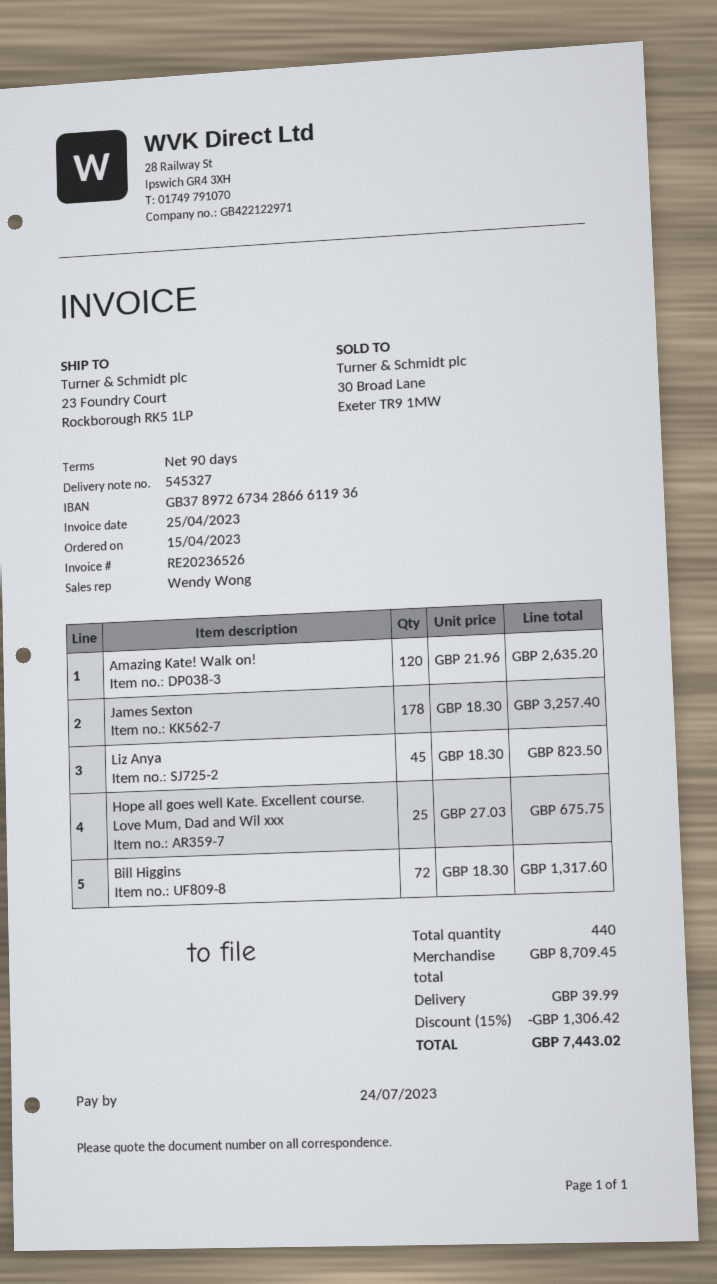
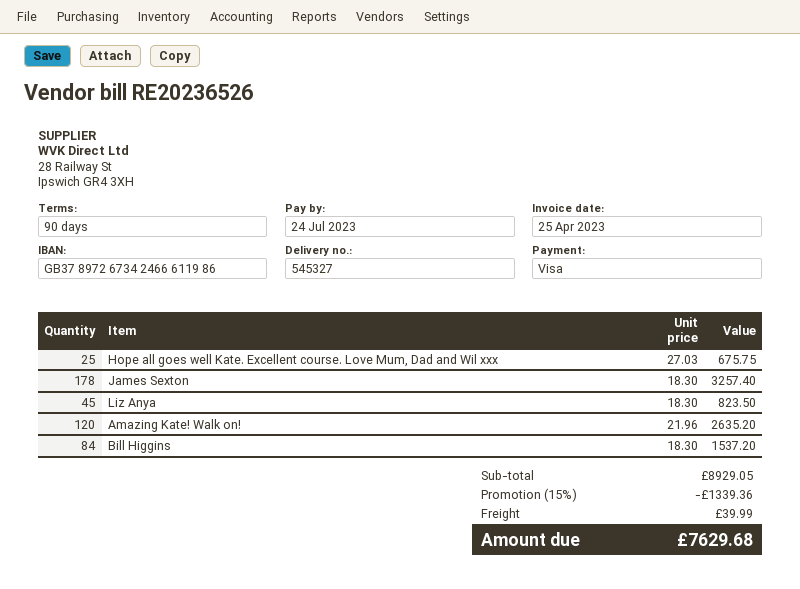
bank account: GB37897267342866611936 -> GB37897267342466611986
Bill Higgins: 72 x 18.30 = 1317.60 -> 84 x 18.30 = 1537.20
subtotal: 8709.45 -> 8929.05
discount: 15% = 1306.42 -> 15% = 1339.36
total: 7443.02 -> 7629.68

_ _ _ _ _ _ _

§ Directions for this task
Leave out the pictures and transcribe the entries above exactly.

§ Result of this exercise
bank account: GB37897267342866611936 -> GB37897267342466611986
Bill Higgins: 72 x 18.30 = 1317.60 -> 84 x 18.30 = 1537.20
subtotal: 8709.45 -> 8929.05
discount: 15% = 1306.42 -> 15% = 1339.36
total: 7443.02 -> 7629.68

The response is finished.